Les écoles avaient été conçues comme les conservatoires de toute science, et la recherche devait les animer. Dans les fait, il n’en est rien : depuis la scolastique, la recherche s’enferre dans des codicilles abstrus, bataillant pour donner des réponses dérisoires à des questions mal posées. La liberté mentale, si nécessaire pour le développement de l’esprit, est traquée par des hordes de censeurs. Les contrevenant sont expulsés et déshonorés. Les petits maîtres règnent pour imposer à l’intelligence leur désert intérieur ; ils sèment l’aridité autour d’eux et arrachent les moindres pousses qui bafouent la désolation qu’ils cultivent.

N’étant plus alimentés à aucune sagesse, les relais qui devaient la communiquer n’eurent bientôt − et n’ont encore − que vanité à répandre. Le tapage en est d’autant plus sonore que la caisse d’écho qui le répercute est vide.
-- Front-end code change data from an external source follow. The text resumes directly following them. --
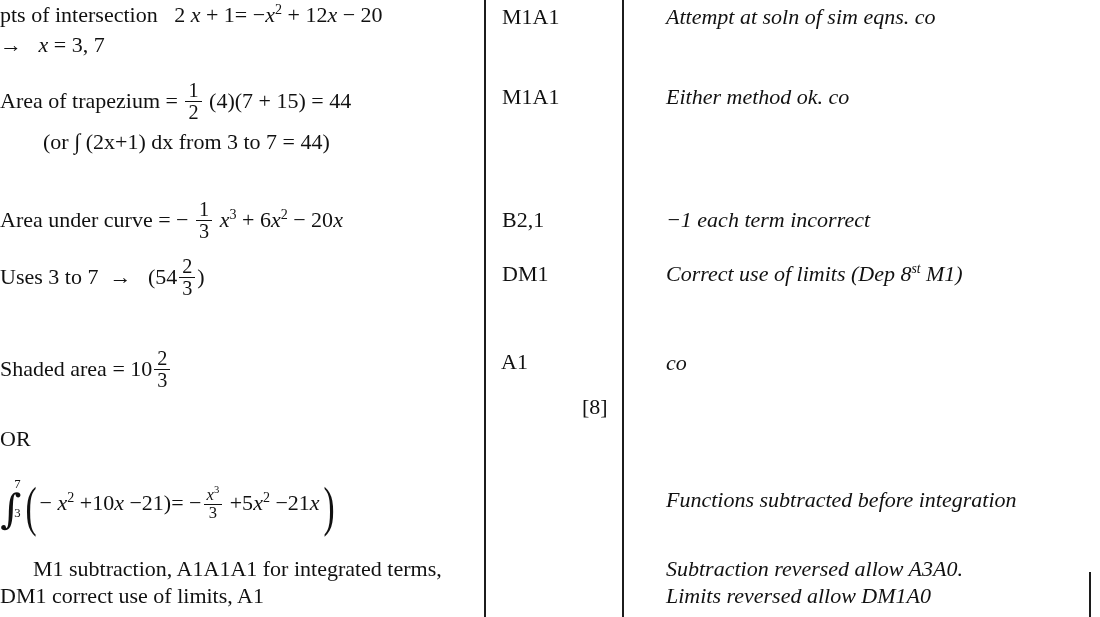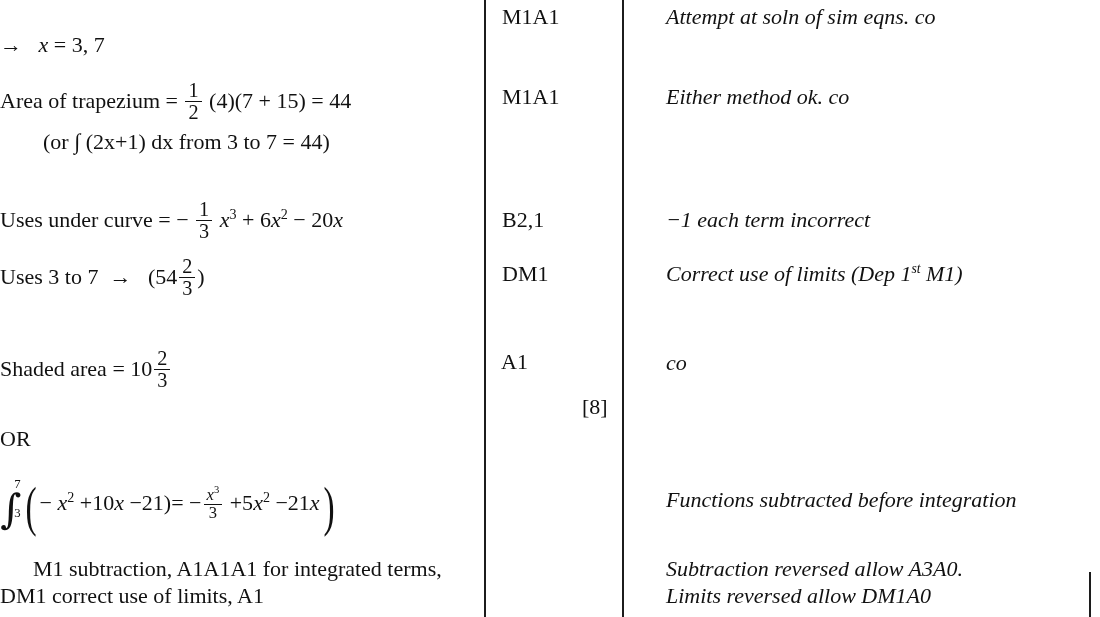"pts of intersection 2 x" div.line { html: none -> <div> <span>pts of intersection</span>&nbsp;&nbsp; <span>2&nbsp;<span>x</span> + 1=</span> <span>−<span>x</span><sup>2</sup> + 12<span>x</span> − 20</span> </div> }
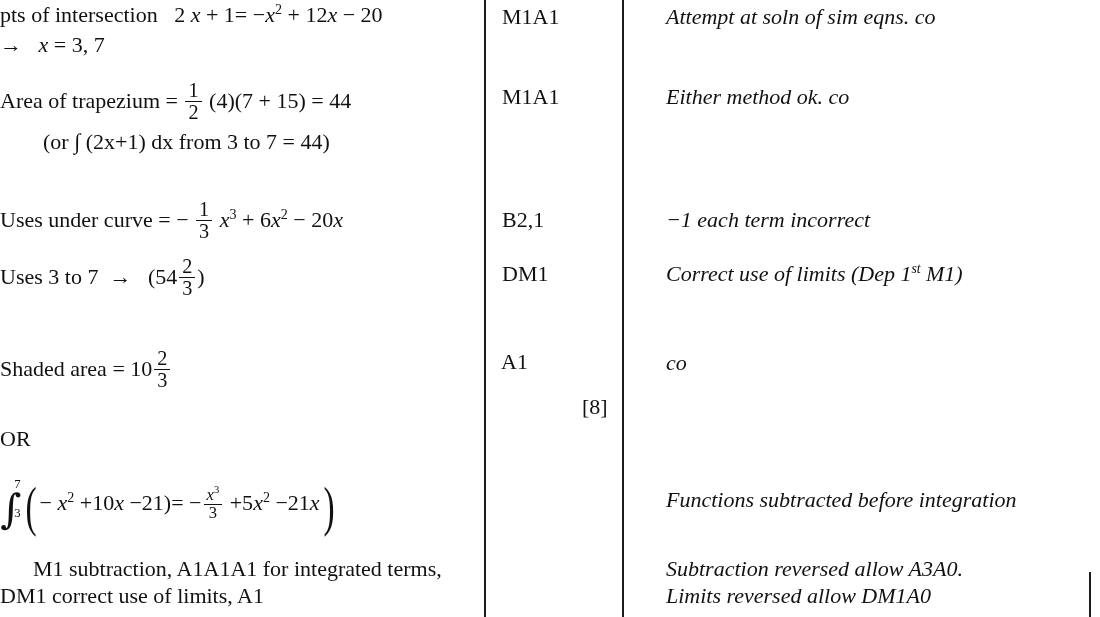"Uses under curve =" span { text: Uses -> Area }
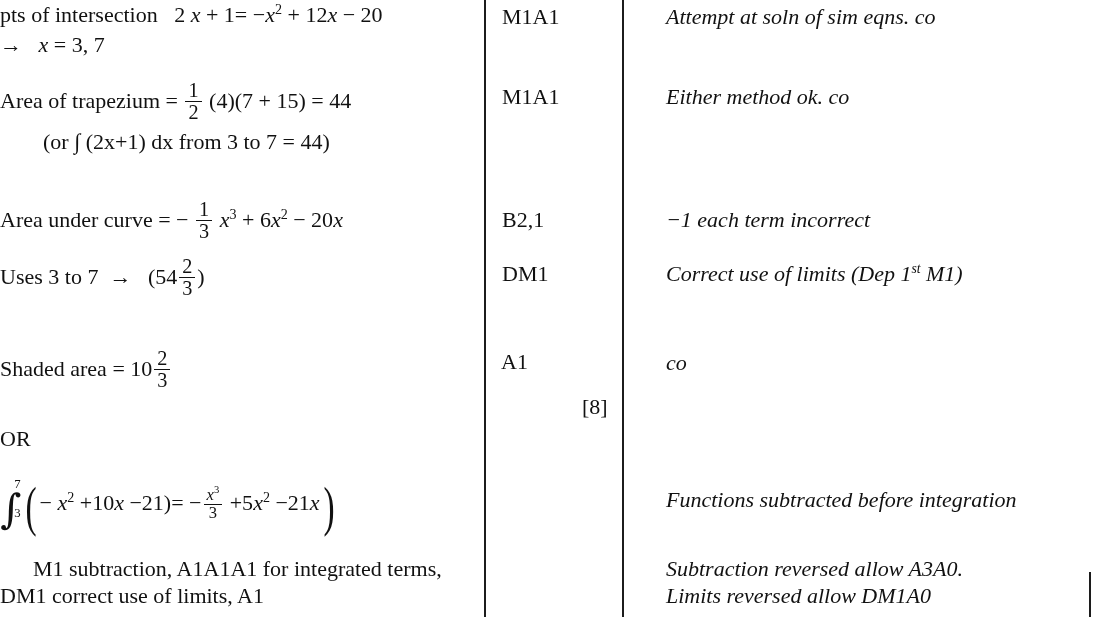"Correct use of limits (Dep" span { text: 1 -> 8 }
Pourquoi les universités échouent-elles à faire vivre la quête et la contemplation de la vérité ? Risquons une réponse simple. Dans leur conception, les écoles prolongeaient l’enseignement des maîtres qui les fondaient. Or depuis le Moyen Âge, ce sont les écoles qui font les maîtres : elles les forment puis les établissent comme enseignants. Mais les maîtres, pour n’avoir connu que cette matrice, en restent les élèves ; leur statut n’y change rien ; ils ne sont professeurs que de nom.
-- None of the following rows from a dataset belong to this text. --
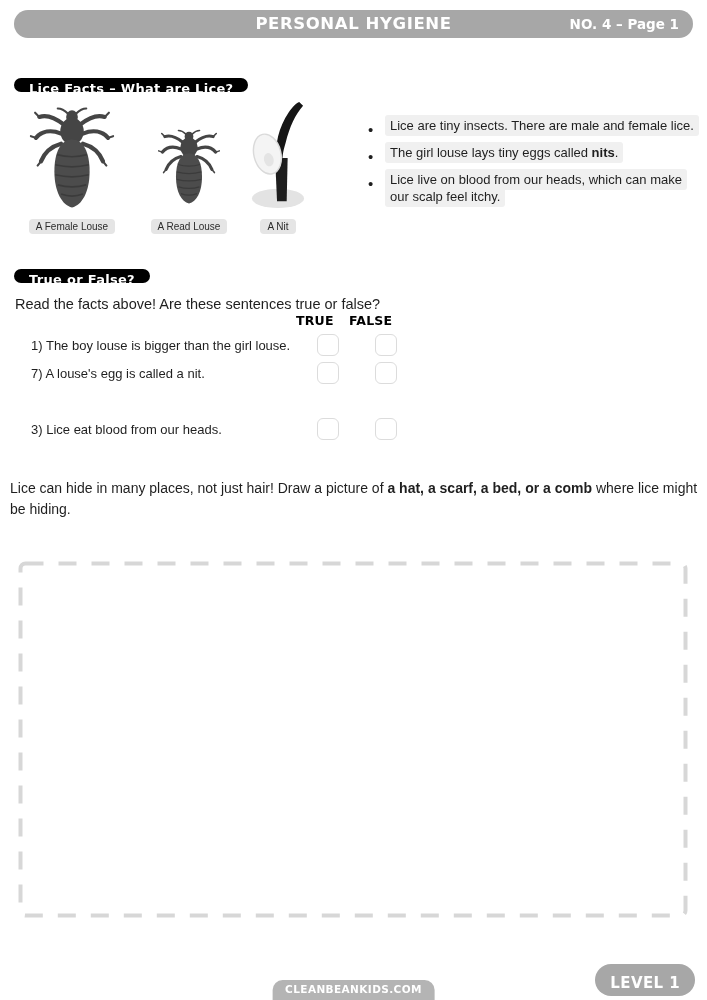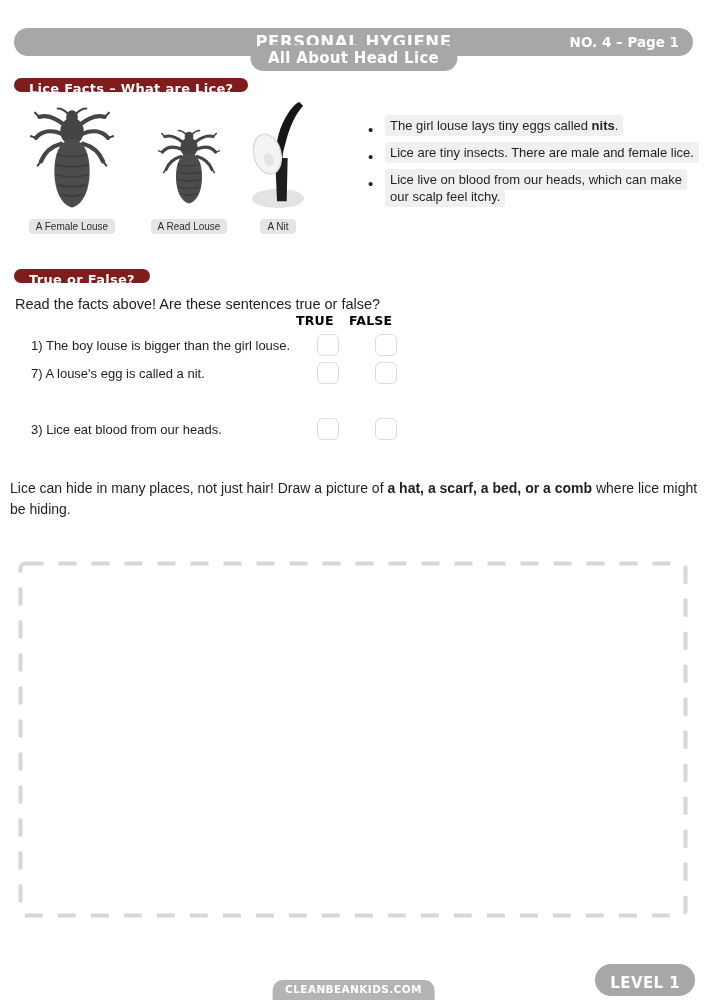"PERSONAL HYGIENE" .header-bar { margin-top: 18px -> none }
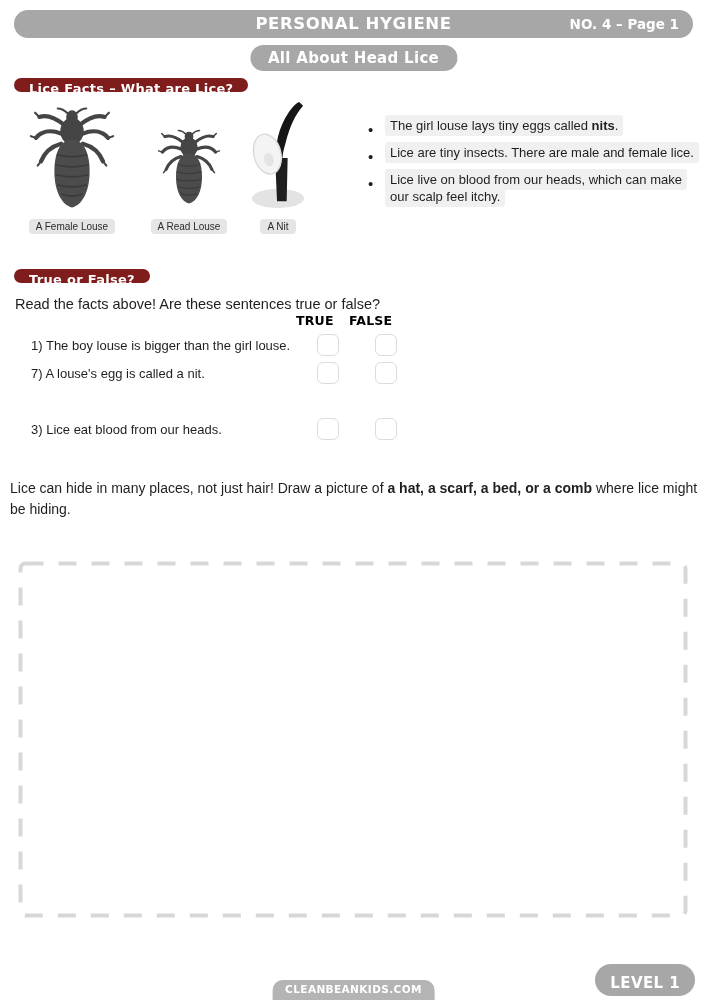"All About Head Lice" div.subtitle-pill { html: <div>All About Head Lice</div> -> none }
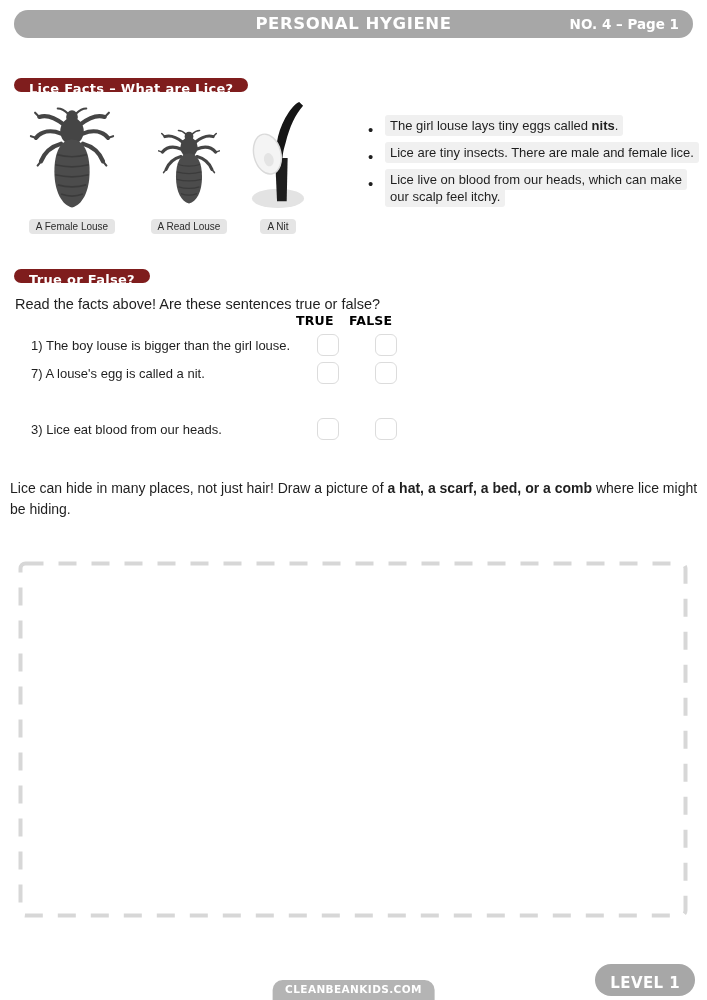"Lice Facts – What are" .section-pill { background: #7f1d1d -> #000000 }
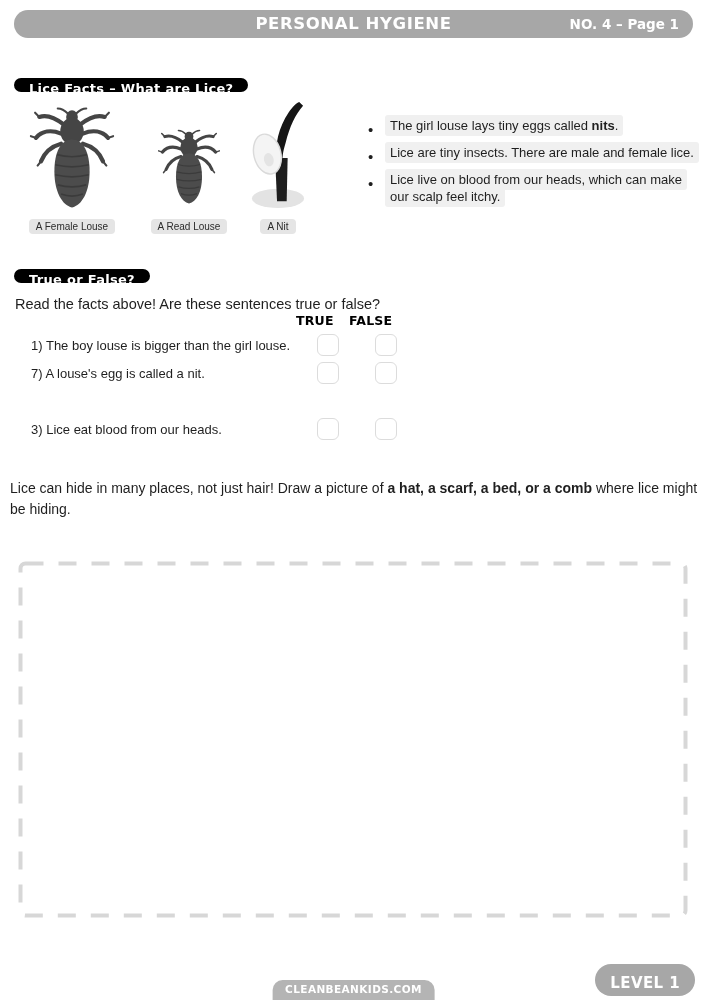"The girl louse lays tiny" li { order: before "Lice are tiny insects. There" -> after "Lice are tiny insects. There" }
Il revient aux sages de fonder des écoles, et à la vie de façonner les sages ; non aux écoles de produire des sages. Pour avoir renversé cet ordre des choses, l’intelligence s’est tarie là où elle devait être servie.

Où rejoindre la source ? Avant de songer à envahir les canaux de communication, qui ne le sont que trop, il importe de mûrir ce qui sera transmis ; et quand la sagesse sera prête, elle saura se dire.

La clé repose peut-être à l’écart du monde, là où elle a été laissée depuis un demi-millénaire, dans les monastères.